President Obama opened his remarks at McGavock High School in Nashville, Tennessee with a brief mourning of the death of a student there on Tuesday, the day of his State of the Union speech. Obama mentioned gun violence once in his address to the nation. Again yesterday, the bulk of his speech was about education policy, not gun control.
The fact that McGovock was itself the site of a gun fatality only gave a glancing emphasis on the firearm policies he says he is trying to move forward. The setting perhaps emphasized just as much the futility of the rhetorical gesture. President Obama needs to talk more about gun policies in this country, but he has to do it differently. As horrific as school shootings are, gun violence takes more lives outside our classrooms than in them.
In the five years of Obama's presidency, mass shootings have been the one reliable catalyst for a presidential push on our nation's uniquely liberal firearm laws. He broke a three-year streak of non-engagement on the issue in January 2011, after the shooting of Congresswoman Gabby Giffords and 17 other people in Tucson, Arizona, giving one speech and writing one op-ed calling for more legislation. Then, the White House was for the most part silent for another 10 months, until Newtown. That tragedy brought a flurry of urgent officials pleas: 18 sets of remarks in five months, according to C-SPAN. After that, another season of silence, until the Naval Yard shootings in September 2013.
I understand that Obama has vowed to do what he can to limit access to guns "with or without" Congress, but it's clear that his administration sees mass shootings as their best leverage to accomplish the more substantial changes that come with new federal regulation. It's equally clear that it isn't working. I have some suggestions for a shift in emphasis.

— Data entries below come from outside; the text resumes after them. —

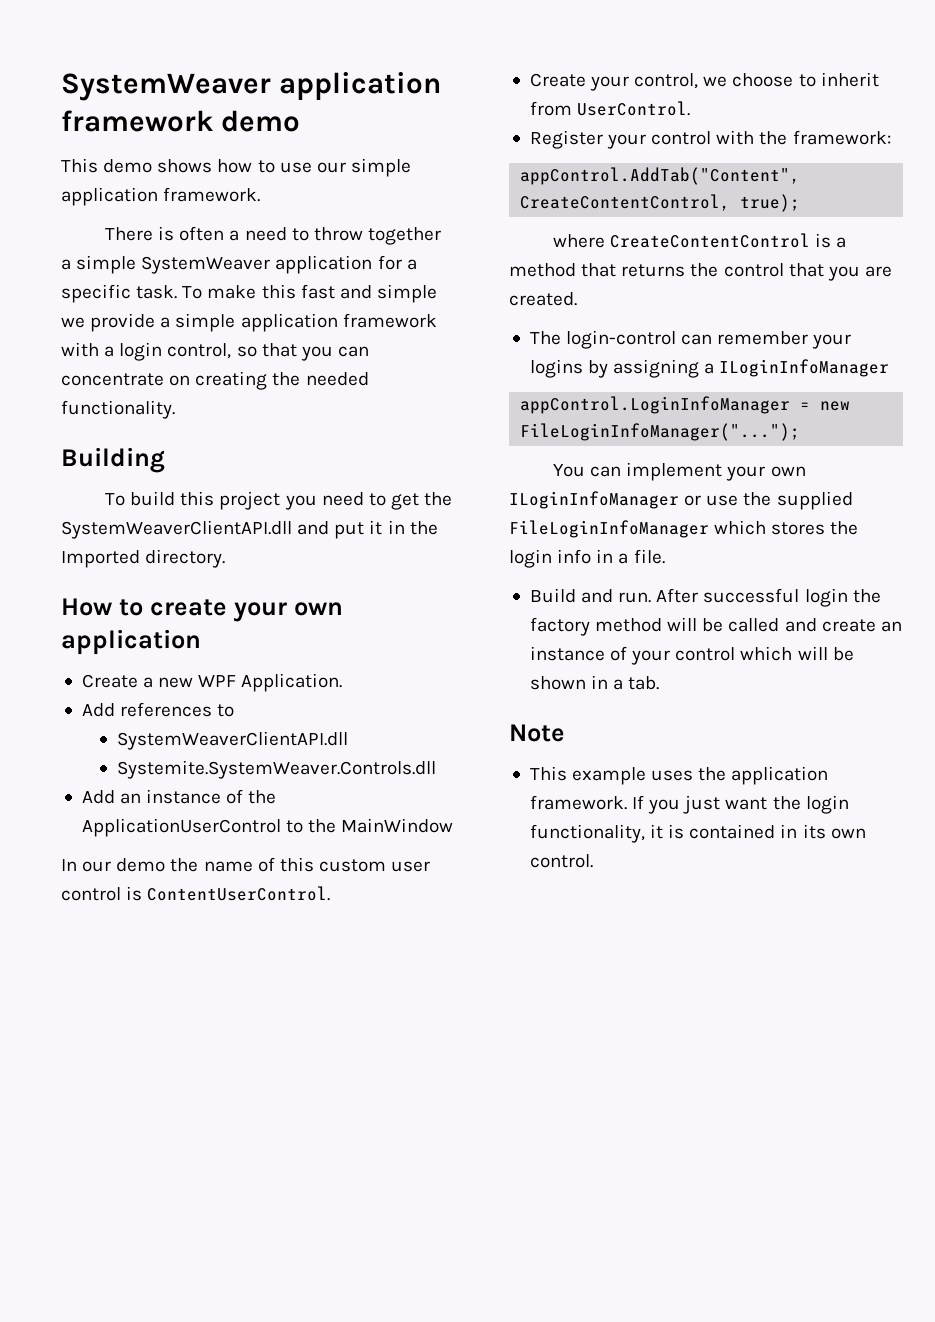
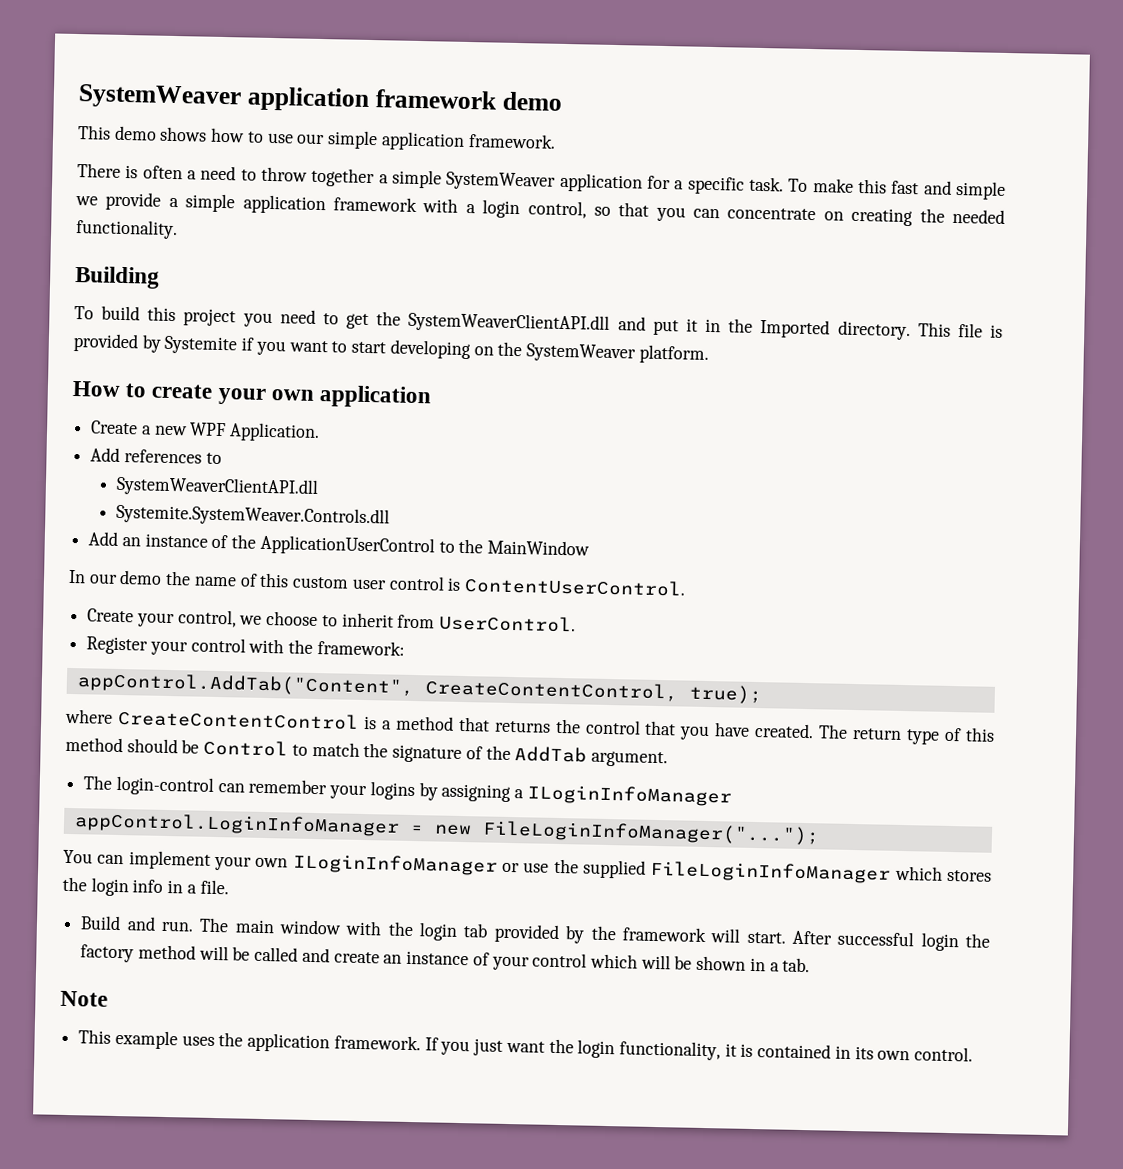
+ This file is provided by Systemite if you want to start developing on the SystemWeaver platform.
- where CreateContentControl is a method that returns the control that you are created.
+ where CreateContentControl is a method that returns the control that you have created. The return type of this method should be Control to match the signature of the AddTab argument.
+ The main window with the login tab provided by the framework will start.

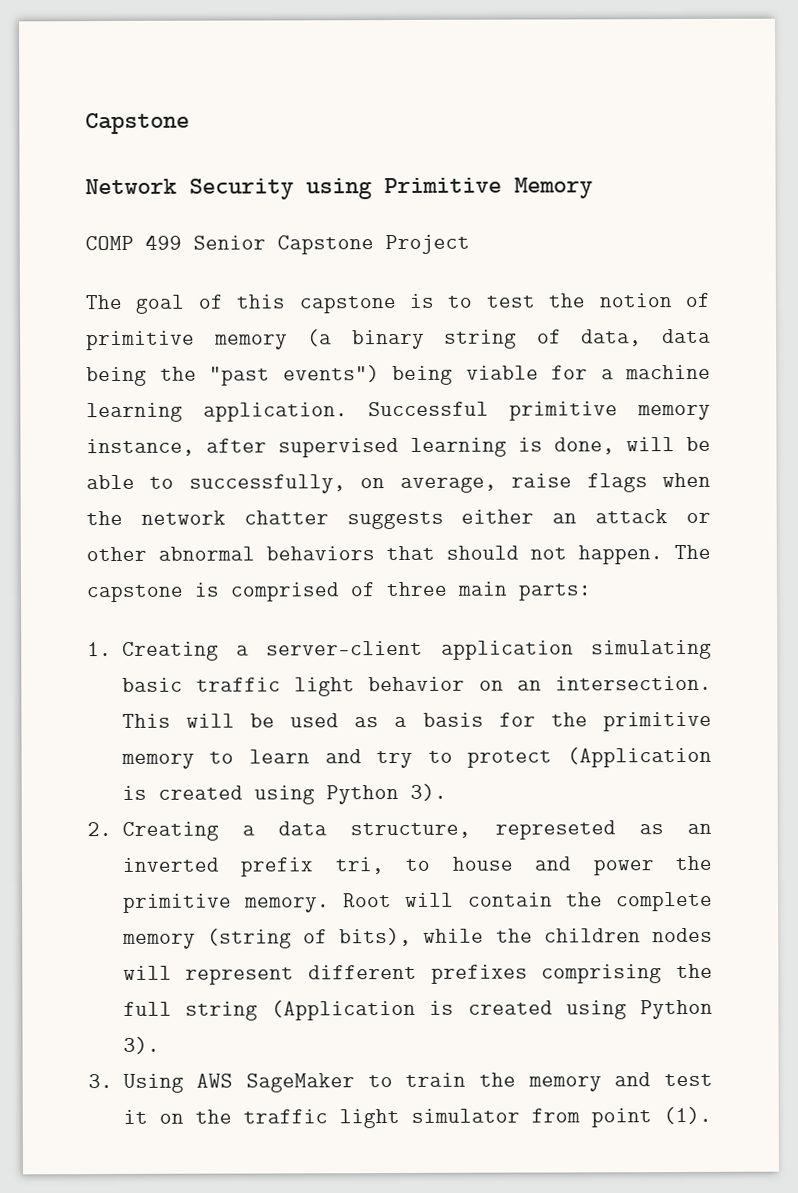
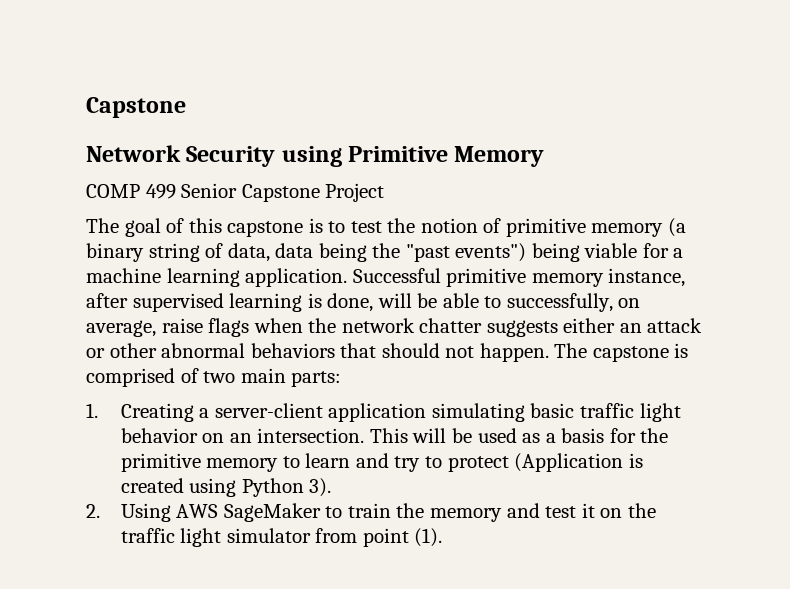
- The capstone is comprised of three main parts:
+ The capstone is comprised of two main parts:
- 2. Creating a data structure, represeted as an inverted prefix tri, to house and power the primitive memory. Root will contain the complete memory (string of bits), while the children nodes will represent different prefixes comprising the full string (Application is created using Python 3).
- 3. Using AWS SageMaker to train the memory and test it on the traffic light simulator from point (1).
+ 2. Using AWS SageMaker to train the memory and test it on the traffic light simulator from point (1).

Perhaps the White House believes the deaths of children are the most sympathetic emotional wedge. Fine. If you look at the data, Obama should have been talking about gun control legislation in the Senate twice a day, as 215 children died in the 99 days the Senate was in session last year. As many have argued, Americans are becoming numb to gun violence. If it's the scale of a tragedy that might inspire Congress, the murder of, say, three or more, then he should have hammered at them about once every two and half hours, the entire year. Over 12,000 people, adults and children, died from gun violence in 2013 – about 30 a day.
I suppose another aspect of mass shootings that makes them, in theory, the best bet for Congressional actions is that we assume that anyone who plans a massacre is, by most definitions, crazy. No one wants crazy people to have guns, right?
There are numerous different proposals that try to prevent the definably mentally ill from obtaining firearms, indeed, one of Obama's "without Congress" proposals to curb gun access is an expansion of the ways a "lawful authority" can report on an individual who is prohibited by federal law from owning a gun. This is a step forward, to be sure, though the rule also gives the impression that the current background check system (National Instant Criminal Background Check System, or NICS) is working at all – and that the prohibited category is a useful screen.
First of all, using the NICS is voluntary – only 13 states use it for all commercial gun purchases (leave alone the gun show loophole for now). States that report to the database have incredible latitude as to what they include: some states limit the time period of the reporting (letting those with older sign of trouble slip through), some states narrowly define "mentally ill".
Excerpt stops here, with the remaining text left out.